Bhutan menjadi contoh unik di Asia dengan langkah diam-diamnya dalam menambang dan mengakumulasi Bitcoin. Negara kecil ini berhasil mengumpulkan Bitcoin senilai ratusan juta dolar AS, yang nilainya bahkan setara dengan lebih dari seperempat Produk Domestik Bruto (PDB) nasional. Investasi tersebut menunjukkan bahwa bahkan negara dengan kapasitas ekonomi terbatas melihat potensi jangka panjang dari aset kripto ini.
Fenomena ini mencerminkan tren global yang mulai mengakui peran Bitcoin tidak hanya sebagai alat tukar digital, tetapi juga sebagai aset strategis.
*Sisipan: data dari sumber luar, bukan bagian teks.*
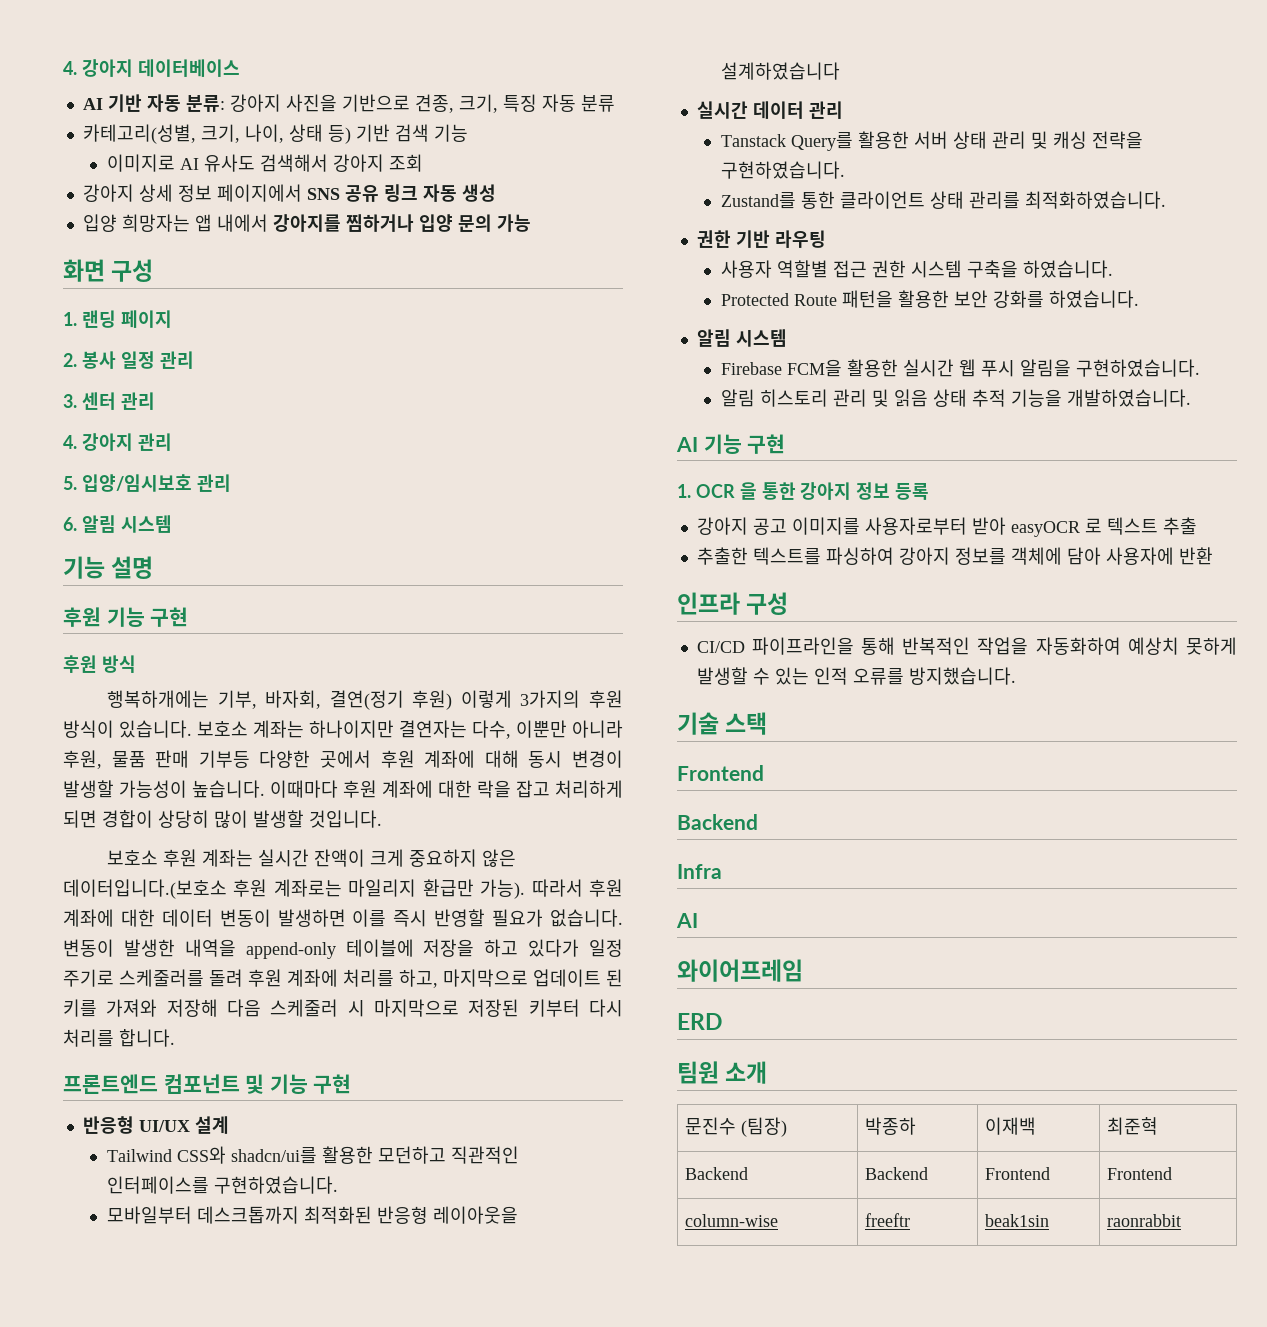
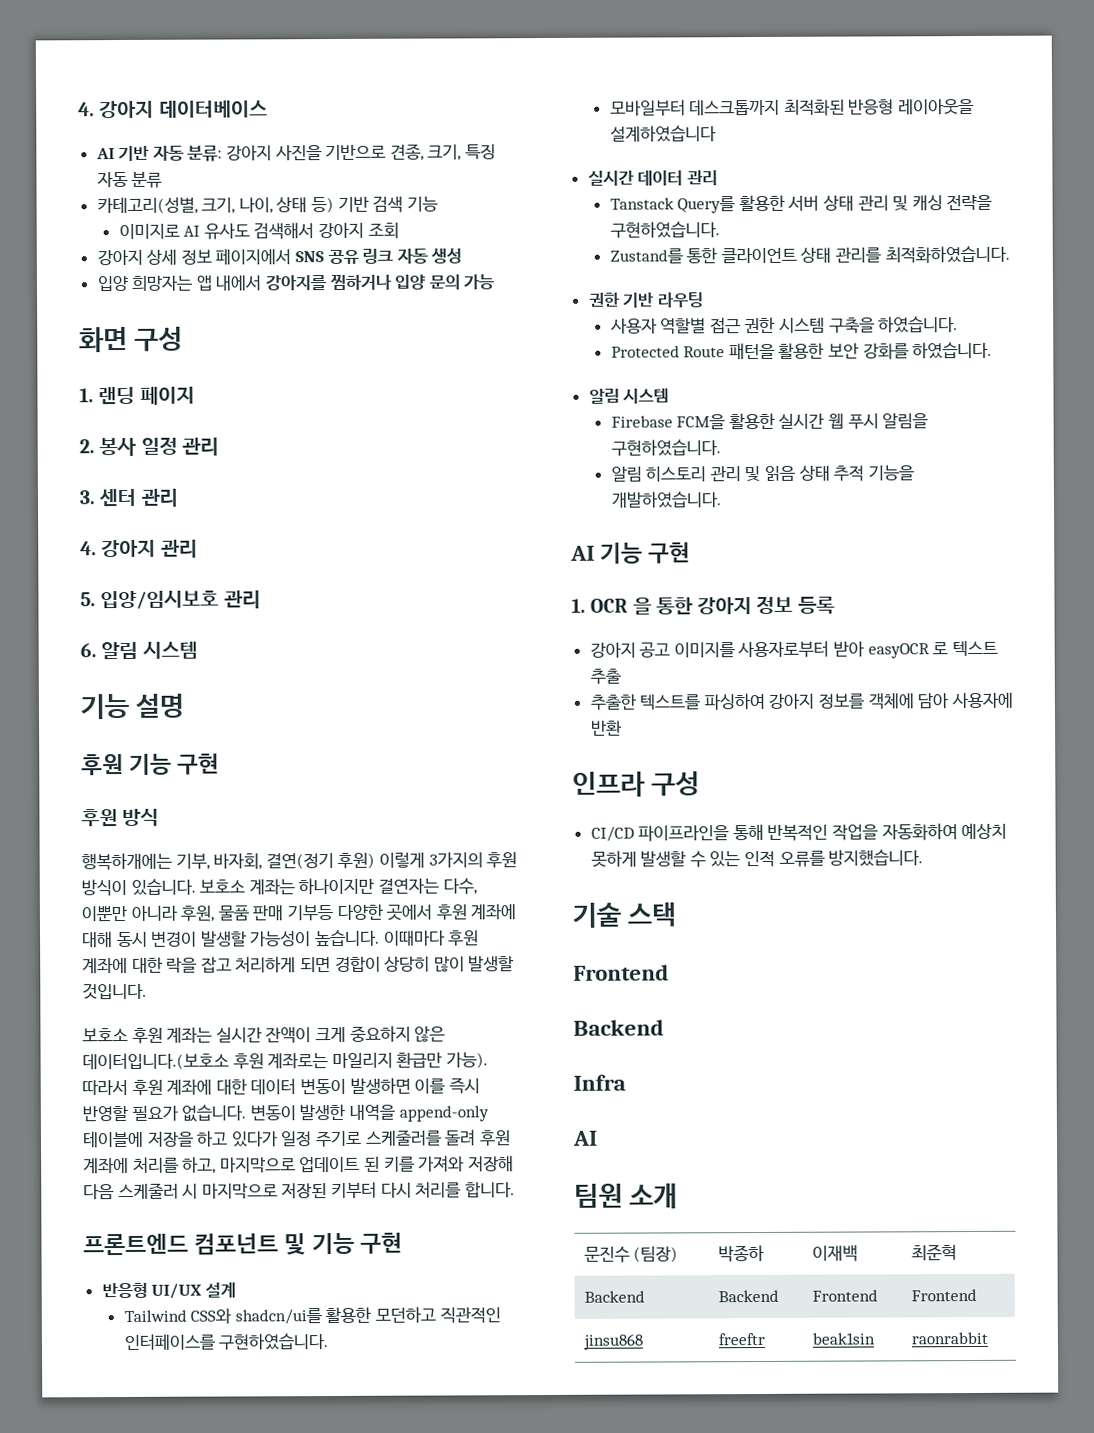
- 와이어프레임
- ERD
- column-wise | freeftr | beak1sin | raonrabbit
+ jinsu868 | freeftr | beak1sin | raonrabbit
Perbedaan pendekatan antarnegara menunjukkan bahwa adopsi Bitcoin sebagai cadangan nasional sangat tergantung pada kebijakan, keberanian politik, dan pemahaman terhadap dinamika pasar kripto yang masih sangat fluktuatif.
National strategic reserves atau terkadang disebut cadangan negara adalah cadangan barang fisik penting yang disimpan oleh negara untuk menghadapi keadaan darurat seperti perang, bencana, atau gangguan rantai pasok, berbeda dengan foreign exchange reserves (cadangan devisa) yang berupa cadangan berupa mata uang asing untuk stabilitas keuangan.
Di Amerika Serikat, yang termasuk cadangan negara adalah Strategic Petroleum Reserve (cadangan minyak mentah terbesar dunia), National Defense Stockpile (cadangan logam penting untuk industri pertahanan), dan Strategic National Stockpile (cadangan obat dan perlengkapan medis untuk krisis kesehatan), yang semuanya berperan penting dalam menjaga keamanan nasional dan ketahanan negara terhadap situasi krisis global.
Sedangkan di Indonesia, cadangan strategis nasional mencakup Cadangan Beras Pemerintah (CBP) oleh BULOG untuk stabilisasi pangan, cadangan BBM dan LPG oleh Pertamina untuk ketahanan energi, serta logistik bencana oleh BNPB dan cadangan farmasi oleh Kementerian Kesehatan. Meskipun belum seformal sistem di AS, Indonesia terus mengembangkan cadangan ini untuk menghadapi krisis pangan, energi, dan kesehatan. [dp]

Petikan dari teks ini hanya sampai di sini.